(Beginning of MATERIAL FOR THIS EXERCISE)
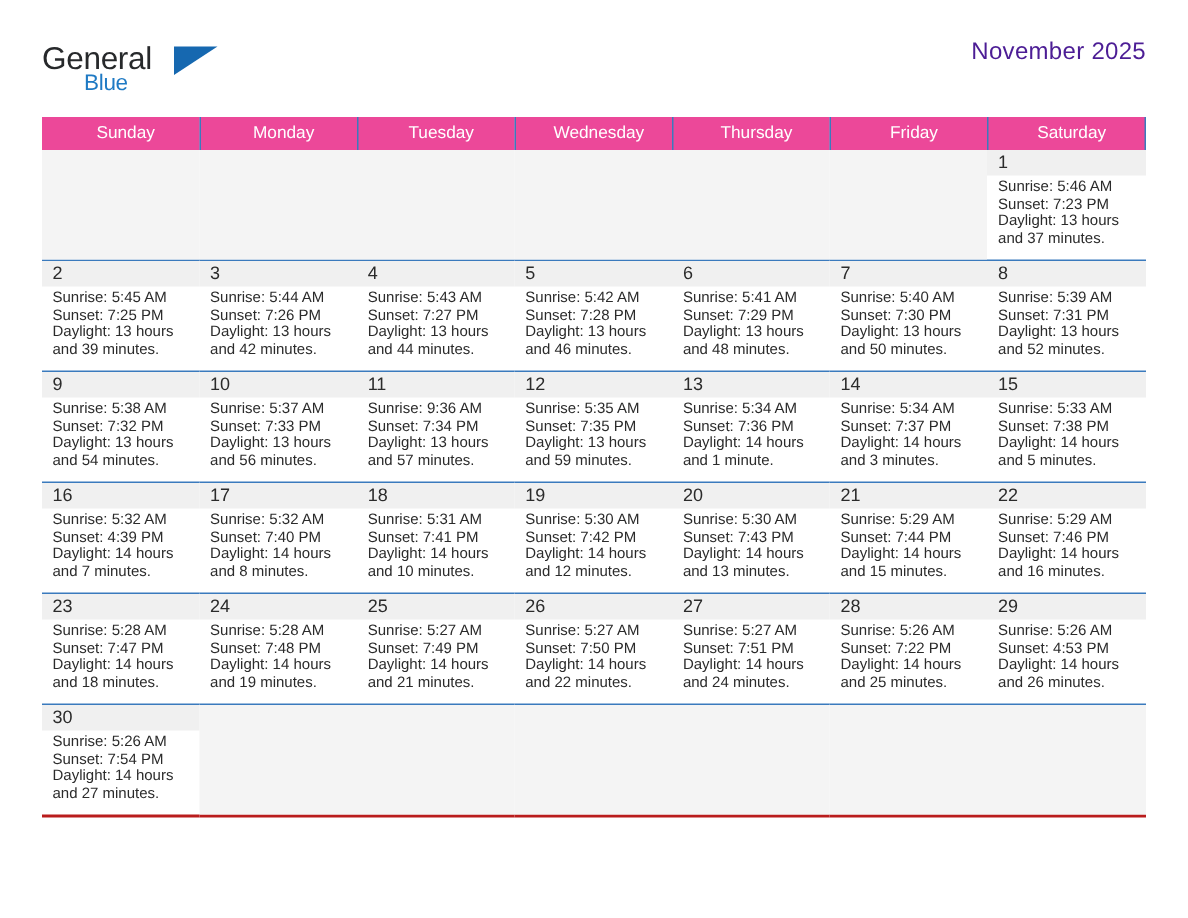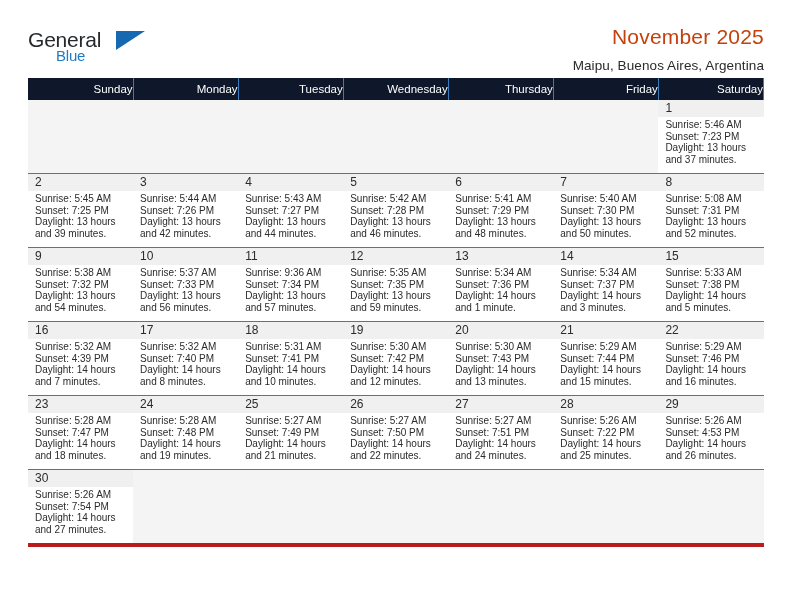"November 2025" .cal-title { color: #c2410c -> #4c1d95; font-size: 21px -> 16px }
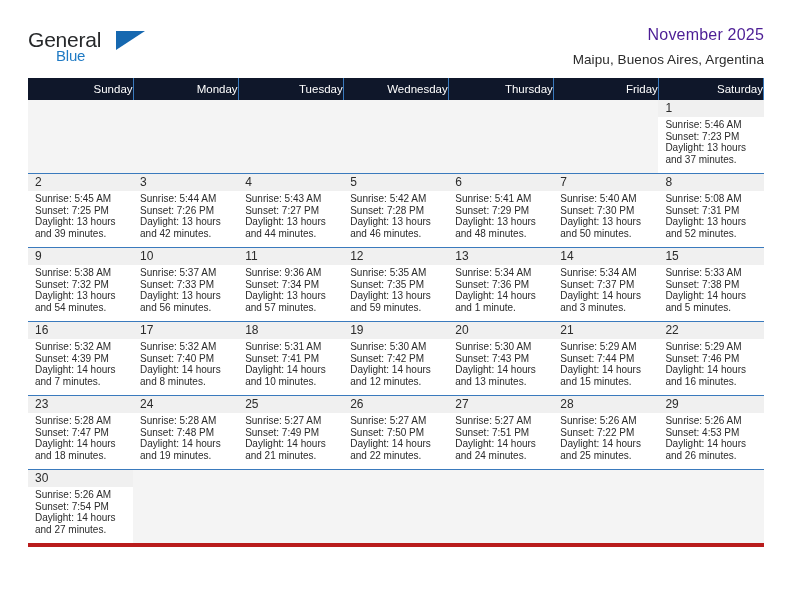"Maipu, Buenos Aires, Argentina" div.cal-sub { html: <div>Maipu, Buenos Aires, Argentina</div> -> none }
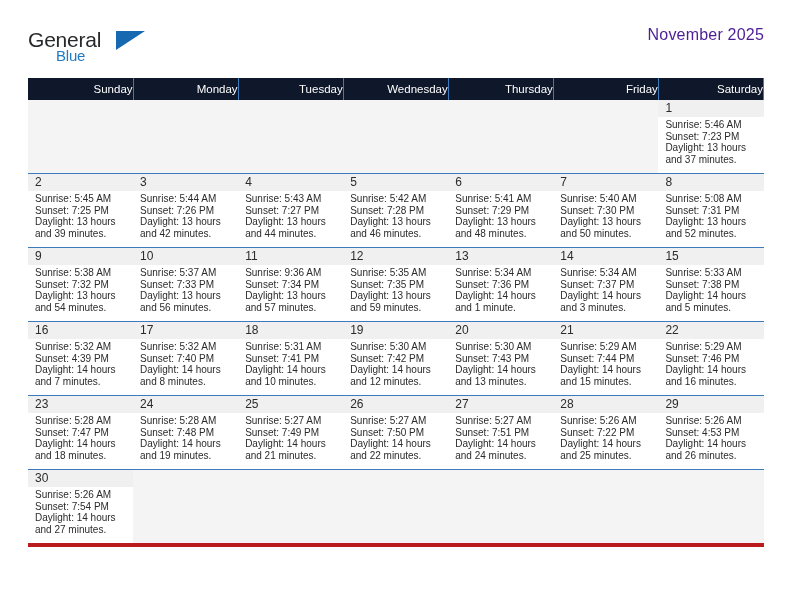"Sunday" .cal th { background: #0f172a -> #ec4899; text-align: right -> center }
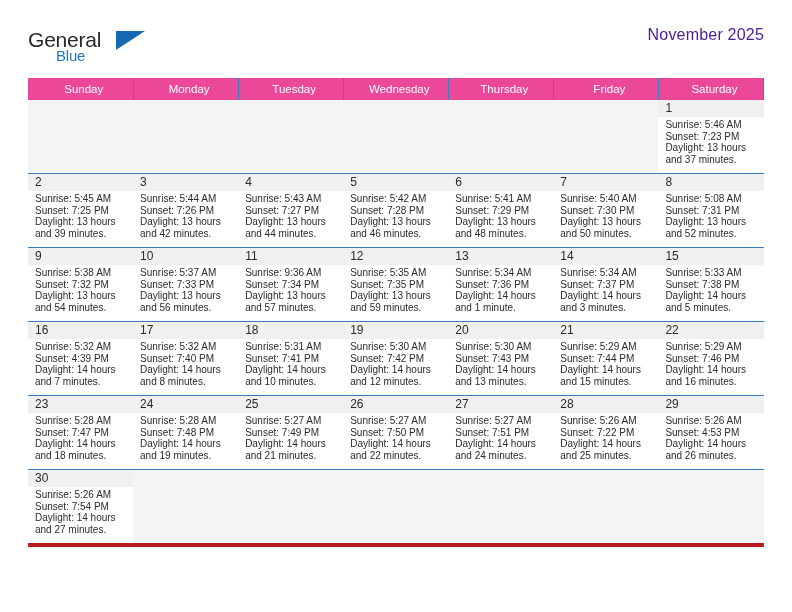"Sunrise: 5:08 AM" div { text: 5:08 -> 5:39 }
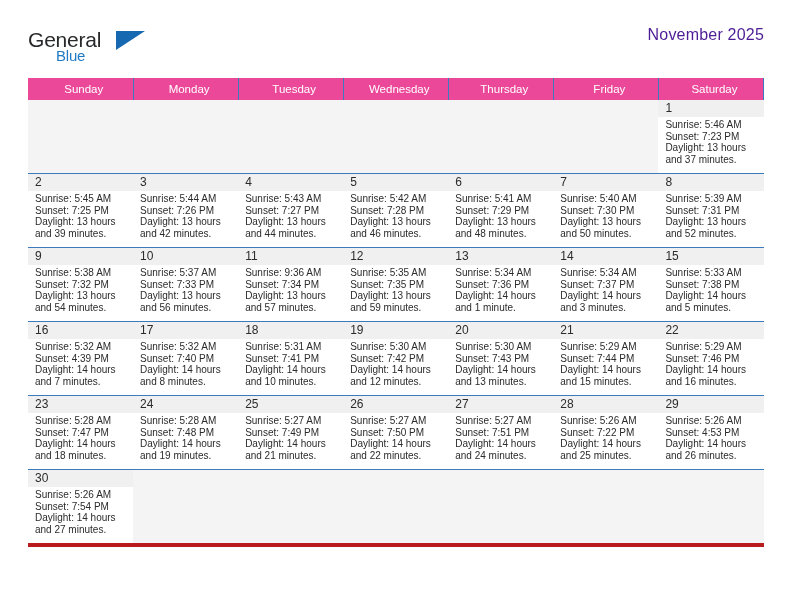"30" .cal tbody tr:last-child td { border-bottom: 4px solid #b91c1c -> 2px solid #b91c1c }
(End of MATERIAL FOR THIS EXERCISE)
(Beginning of MATERIAL FOR THIS EXERCISE)
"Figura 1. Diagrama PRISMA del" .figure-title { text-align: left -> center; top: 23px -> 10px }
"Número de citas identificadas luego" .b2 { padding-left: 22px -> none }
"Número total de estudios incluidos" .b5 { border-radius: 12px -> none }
(End of MATERIAL FOR THIS EXERCISE)
(Beginning of MATERIAL FOR THIS EXERCISE)
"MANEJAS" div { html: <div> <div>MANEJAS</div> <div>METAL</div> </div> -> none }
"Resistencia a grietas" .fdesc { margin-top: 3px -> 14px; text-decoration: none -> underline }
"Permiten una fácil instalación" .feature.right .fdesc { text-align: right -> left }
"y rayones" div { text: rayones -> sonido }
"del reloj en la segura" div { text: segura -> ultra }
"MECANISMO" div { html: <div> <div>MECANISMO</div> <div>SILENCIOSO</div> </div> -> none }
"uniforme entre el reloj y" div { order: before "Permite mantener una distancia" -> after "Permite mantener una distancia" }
(End of MATERIAL FOR THIS EXERCISE)
Look above for the line that contains "margin-top: 3px ->". Starting there, transcribe every line exactly until you have copied the line that contains "entre el reloj".

RESULT OF THE TASK
"Resistencia a grietas" .fdesc { margin-top: 3px -> 14px; text-decoration: none -> underline }
"Permiten una fácil instalación" .feature.right .fdesc { text-align: right -> left }
"y rayones" div { text: rayones -> sonido }
"del reloj en la segura" div { text: segura -> ultra }
"MECANISMO" div { html: <div> <div>MECANISMO</div> <div>SILENCIOSO</div> </div> -> none }
"uniforme entre el reloj y" div { order: before "Permite mantener una distancia" -> after "Permite mantener una distancia" }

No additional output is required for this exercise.